Activities will help students:
- Read and understand a poem
- Write a poem based on their feelings about their home
- Understand why some families are homeless
- Empathize with homeless children
Objectives
Activities will help students:
- Read and understand a poem
- Write a poem based on their feelings about their home
- Understand why some families are homeless
- Empathize with homeless children
Essential Questions
- What does “home” mean to you?
- How would it feel to have to move out of your home?
- What are some reasons families are homeless?
- How do people describe the insecurity around losing their homes?
Materials
- Handout: When I Think of Home (model poem) (PDF)
- A copy of Youme Landowne’s Sélavi: That Is Life: A Haitian Story of Hope. Find it in your library or order it at www.cincopuntos.com.
Reading and Language Arts/ELL
- What do you think of when you think of your home? Make a list of words that come to mind when you think of your home. (Note: you may want to offer some examples about your own home first so that students can have a guide) You might use description words, such as “wood floors,” “pottery” or “green bedroom.”
- Next make a list of feelings you have when you think of your home. Some examples might be words, such as “comfy,” “warm” or “safe.”
- Generate a list of special people or items that you think of when you think of home. Some examples are “parents,” “grandparents,” “sister/brother” or “aunt/uncle.”
- (Note: Distribute the handout of the poem, “When I Think of Home” by Catlin L. Crawford and read it aloud for the students. You may want to have pictures of some of the vocabulary words used in the poem, such as “mulberry trees” and “honeysuckle.”) In pairs, take turns reading the poem to each other, and then discuss the questions: What do you like about this poem? What does it make you think of? Share your ideas with the class.
- Now use Crawford’s poem to write about your own home. Fill in the parts of the poem that tell about your wonderful home by taking your list and putting the words that sound right into the blank spaces on the right side of your handout. For example, “When I think of ‘home’ I think of my teddy bear.”
- Display your new poems on the wall or on a bulletin board in your class.
Extension Project (optional)
With the 2010 earthquake in Haiti, a relevant book is Youme Landowne’s Sélavi:That Is Life: A Haitian Story of Hope. After reading the story, answer these questions:
- What does “sélavi” mean?
- Why did the boy choose that as his name?
- What did each of the children do with what they brought back from their busy day?
- What did the people mean when they said, “Alone we may be a single drop of water, but together we can be a mighty river”?

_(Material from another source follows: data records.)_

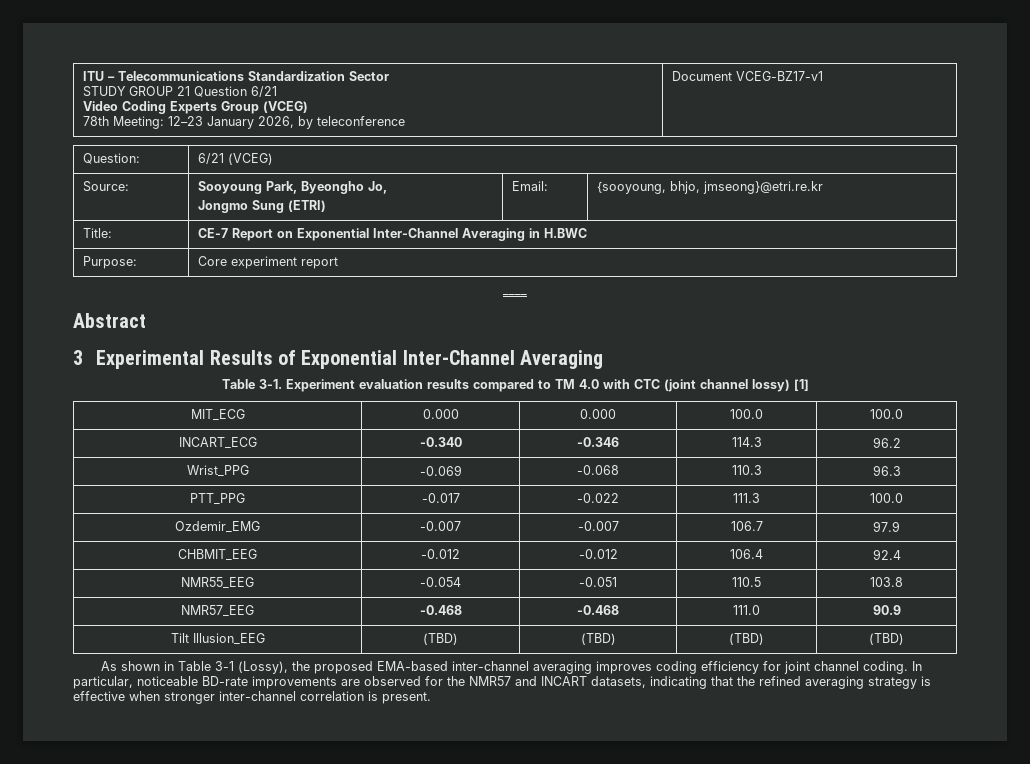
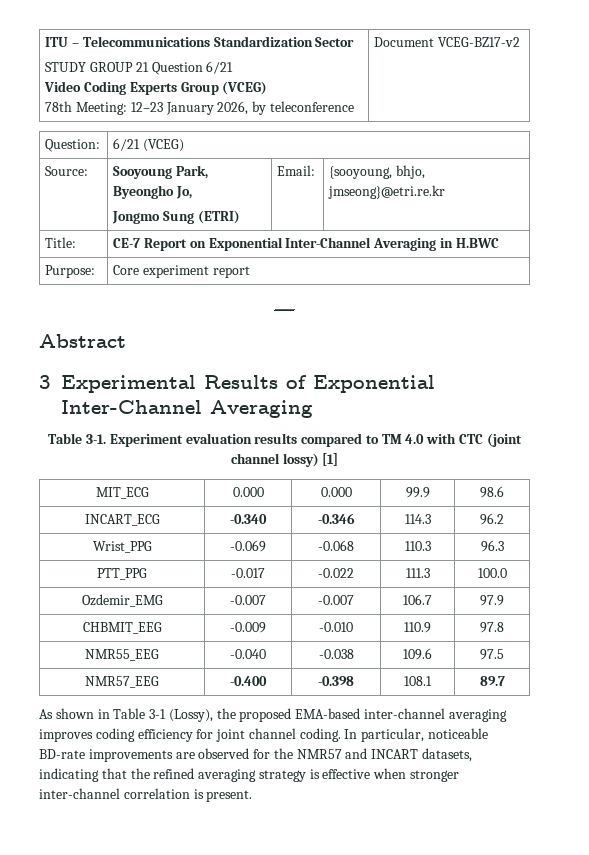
  ITU – Telecommunications Standardization Sector
  STUDY GROUP 21 Question 6/21
  Video Coding Experts Group (VCEG)
- 78th Meeting: 12–23 January 2026, by teleconference | Document VCEG-BZ17-v1
+ 78th Meeting: 12–23 January 2026, by teleconference | Document VCEG-BZ17-v2
- MIT_ECG | 0.000 | 0.000 | 100.0 | 100.0
+ MIT_ECG | 0.000 | 0.000 | 99.9 | 98.6
- CHBMIT_EEG | -0.012 | -0.012 | 106.4 | 92.4
- NMR55_EEG | -0.054 | -0.051 | 110.5 | 103.8
- NMR57_EEG | -0.468 | -0.468 | 111.0 | 90.9
- Tilt Illusion_EEG | (TBD) | (TBD) | (TBD) | (TBD)
+ CHBMIT_EEG | -0.009 | -0.010 | 110.9 | 97.8
+ NMR55_EEG | -0.040 | -0.038 | 109.6 | 97.5
+ NMR57_EEG | -0.400 | -0.398 | 108.1 | 89.7

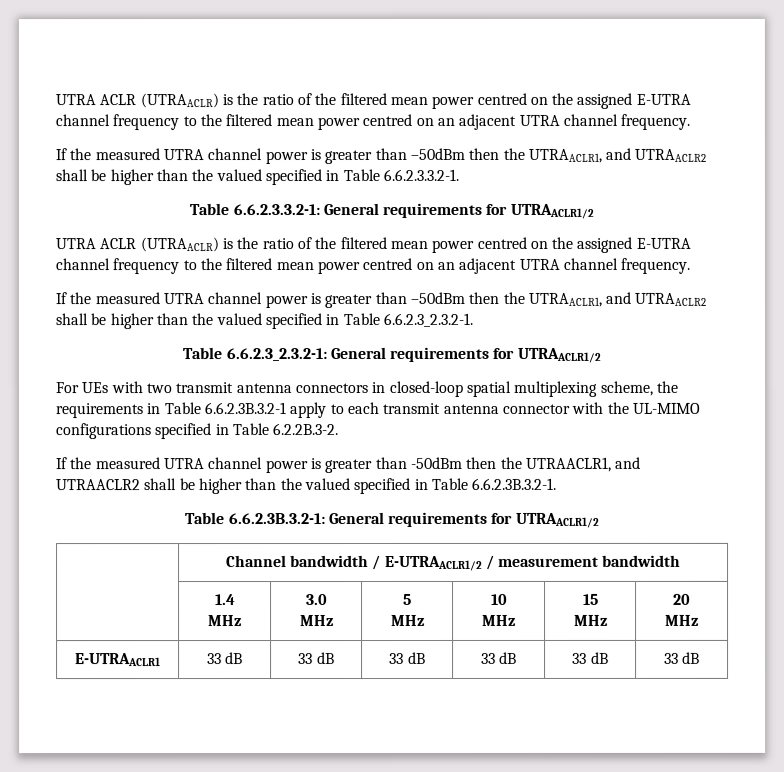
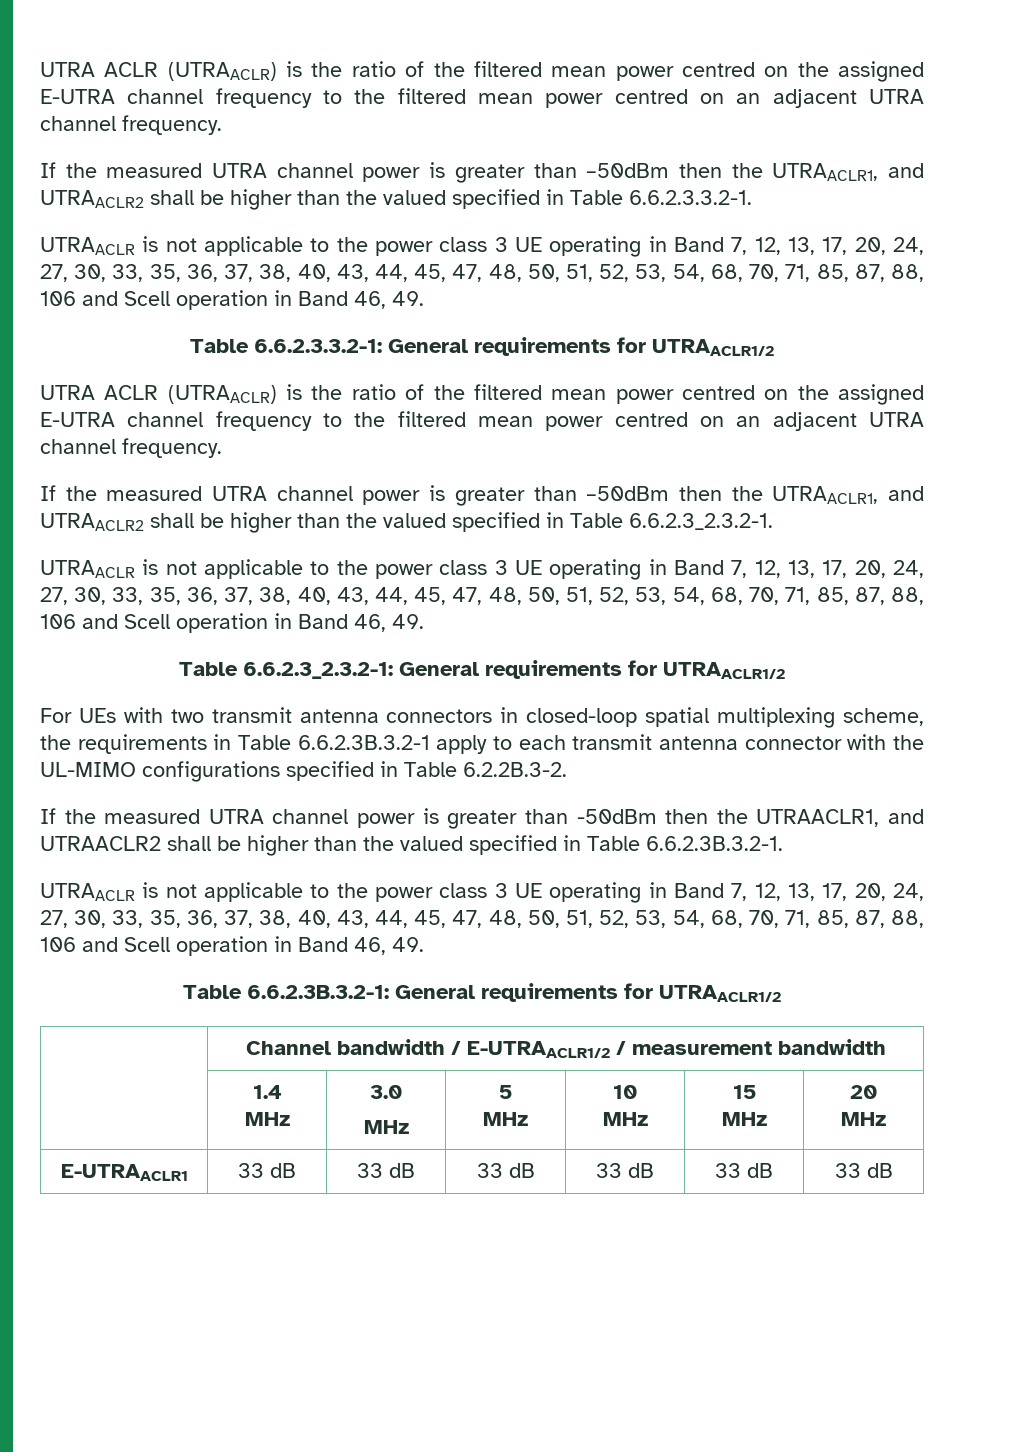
  If the measured UTRA channel power is greater than –50dBm then the UTRAACLR1, and UTRAACLR2 shall be higher than the valued specified in Table 6.6.2.3.3.2-1.
+ UTRAACLR is not applicable to the power class 3 UE operating in Band 7, 12, 13, 17, 20, 24, 27, 30, 33, 35, 36, 37, 38, 40, 43, 44, 45, 47, 48, 50, 51, 52, 53, 54, 68, 70, 71, 85, 87, 88, 106 and Scell operation in Band 46, 49.
  If the measured UTRA channel power is greater than –50dBm then the UTRAACLR1, and UTRAACLR2 shall be higher than the valued specified in Table 6.6.2.3_2.3.2-1.
+ UTRAACLR is not applicable to the power class 3 UE operating in Band 7, 12, 13, 17, 20, 24, 27, 30, 33, 35, 36, 37, 38, 40, 43, 44, 45, 47, 48, 50, 51, 52, 53, 54, 68, 70, 71, 85, 87, 88, 106 and Scell operation in Band 46, 49.
  If the measured UTRA channel power is greater than -50dBm then the UTRAACLR1, and UTRAACLR2 shall be higher than the valued specified in Table 6.6.2.3B.3.2-1.
+ UTRAACLR is not applicable to the power class 3 UE operating in Band 7, 12, 13, 17, 20, 24, 27, 30, 33, 35, 36, 37, 38, 40, 43, 44, 45, 47, 48, 50, 51, 52, 53, 54, 68, 70, 71, 85, 87, 88, 106 and Scell operation in Band 46, 49.

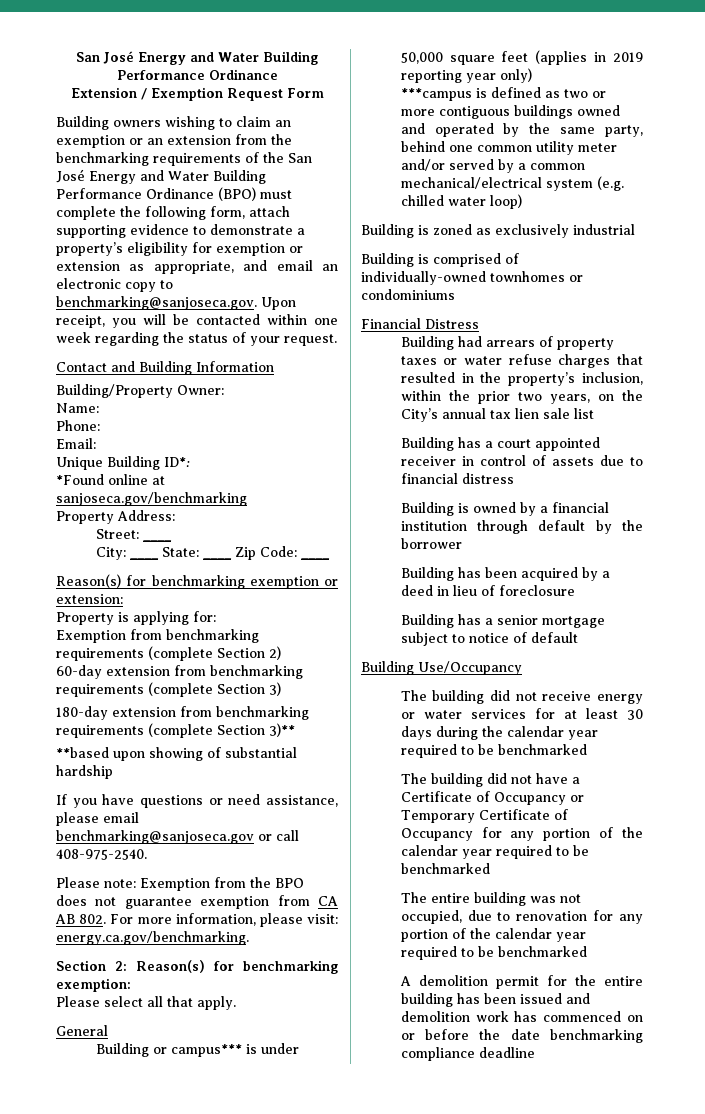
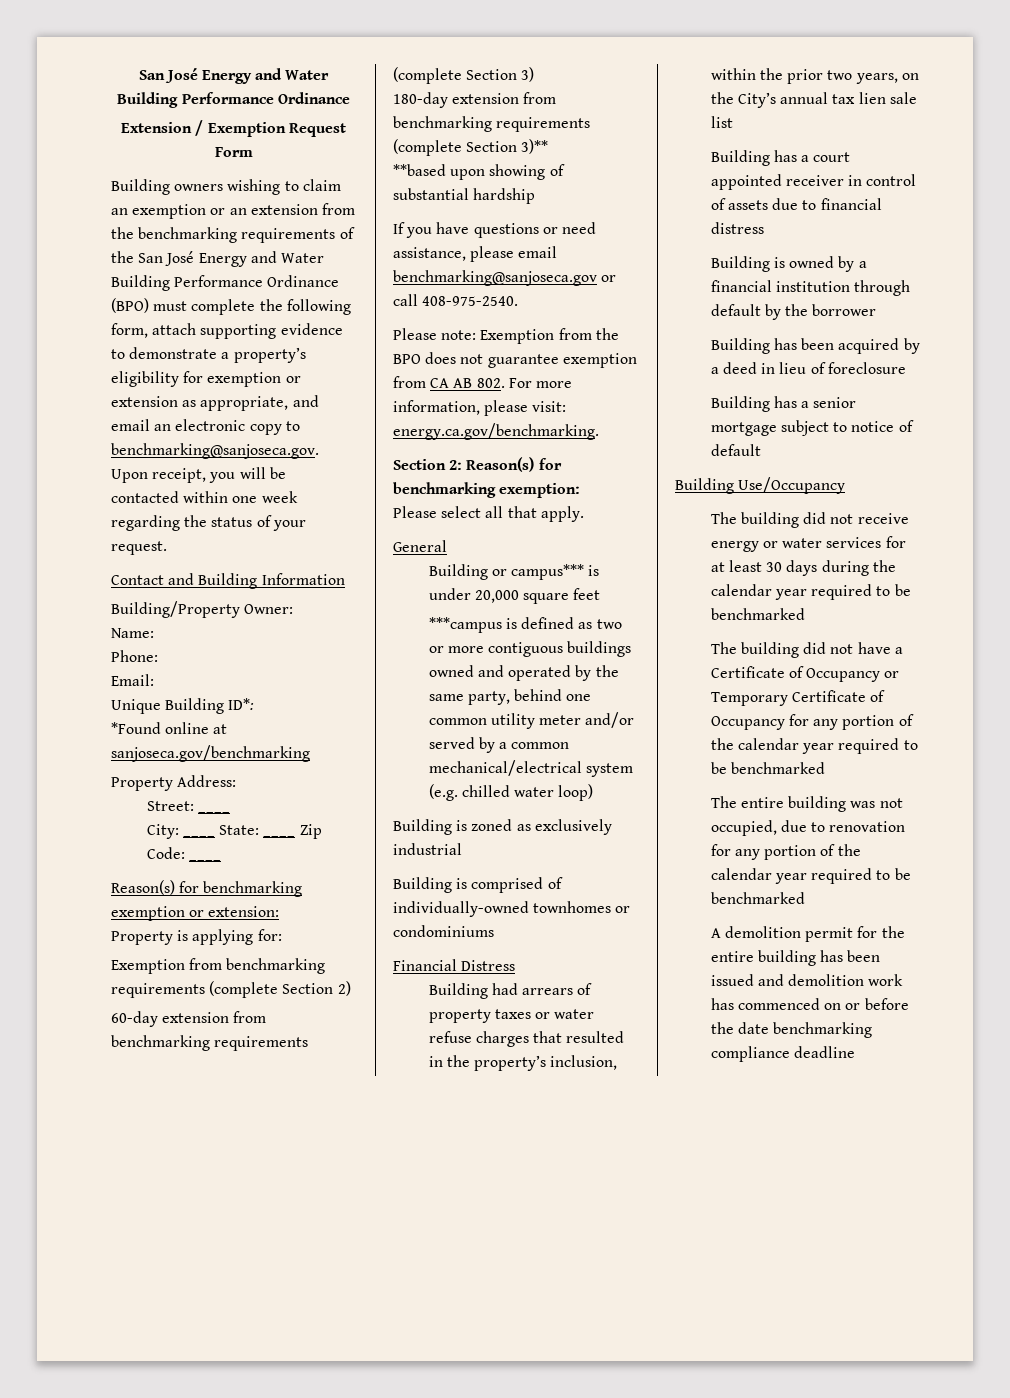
- Building or campus*** is under 50,000 square feet (applies in 2019 reporting year only)
+ Building or campus*** is under 20,000 square feet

- How does the story of children your own age who are homeless make you feel? What do you think you can do to help them?
APPLYING WHAT YOU’VE LEARNED
Effective learners connect what they learn to their own lives. Think about what you have learned in this lesson. Discuss the following questions with a classmate or answer them in a journal.
- Are homeless people lazy and that’s why they lose their homes?
- Why do you think the general stereotype of homelessness is so negative?
- What are reasons people lose their homes? Are any of these reasons out of their control? Are any of these reasons unfair?
- When you think about your own home now, what thoughts do you have?
Activities and embedded assessments address the following standards (McREL 4th edition)
Civics
Standard 3. Understands the sources, purposes, and functions of law, and the importance of the rule of law for the protection of individual rights and the common good.
Economics
Standard 5. Understands unemployment, income and income distribution in a market economy.
Historical Understanding
Standard 2. Understands the historical perspective.
Language Arts
Standard 5. Uses the general skills and strategies of the reading process.
Standard 6. Uses reading skills and strategies to understand and interpret a variety of literary texts.
United States History
Standard 31. Understands economic, social and cultural developments in the contemporary United States.